#### WHAT IS BEING ASKED
Please show every line in the entries below that includes the word "position".

#### TASK INPUTS
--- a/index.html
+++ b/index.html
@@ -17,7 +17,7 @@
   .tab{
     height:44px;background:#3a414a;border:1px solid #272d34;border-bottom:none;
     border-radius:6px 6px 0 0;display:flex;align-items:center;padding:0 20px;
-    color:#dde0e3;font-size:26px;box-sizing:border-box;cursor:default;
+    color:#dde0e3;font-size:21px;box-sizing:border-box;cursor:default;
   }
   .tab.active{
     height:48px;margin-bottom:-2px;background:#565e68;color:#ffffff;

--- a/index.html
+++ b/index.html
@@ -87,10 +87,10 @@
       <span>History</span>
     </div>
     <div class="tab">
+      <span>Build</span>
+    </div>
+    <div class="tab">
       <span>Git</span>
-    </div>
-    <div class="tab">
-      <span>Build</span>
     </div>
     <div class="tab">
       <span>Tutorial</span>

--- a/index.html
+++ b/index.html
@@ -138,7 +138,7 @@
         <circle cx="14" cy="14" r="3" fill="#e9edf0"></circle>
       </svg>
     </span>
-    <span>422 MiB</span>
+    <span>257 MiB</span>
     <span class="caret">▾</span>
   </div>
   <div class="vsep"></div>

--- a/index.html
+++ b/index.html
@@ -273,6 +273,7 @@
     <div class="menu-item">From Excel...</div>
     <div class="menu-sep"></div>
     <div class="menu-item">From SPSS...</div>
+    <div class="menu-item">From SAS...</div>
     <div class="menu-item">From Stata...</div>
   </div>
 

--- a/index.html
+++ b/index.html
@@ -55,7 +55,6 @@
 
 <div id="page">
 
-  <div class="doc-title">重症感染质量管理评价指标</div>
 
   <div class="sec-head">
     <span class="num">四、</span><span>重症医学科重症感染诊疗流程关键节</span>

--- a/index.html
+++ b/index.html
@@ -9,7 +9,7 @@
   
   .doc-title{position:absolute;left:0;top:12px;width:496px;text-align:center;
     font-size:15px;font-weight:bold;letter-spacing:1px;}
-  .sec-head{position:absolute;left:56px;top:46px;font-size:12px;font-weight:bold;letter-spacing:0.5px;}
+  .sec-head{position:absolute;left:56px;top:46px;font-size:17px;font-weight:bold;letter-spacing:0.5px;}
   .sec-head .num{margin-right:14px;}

#### YOUR RESPONSE
   .doc-title{position:absolute;left:0;top:12px;width:496px;text-align:center;
-  .sec-head{position:absolute;left:56px;top:46px;font-size:12px;font-weight:bold;letter-spacing:0.5px;}
+  .sec-head{position:absolute;left:56px;top:46px;font-size:17px;font-weight:bold;letter-spacing:0.5px;}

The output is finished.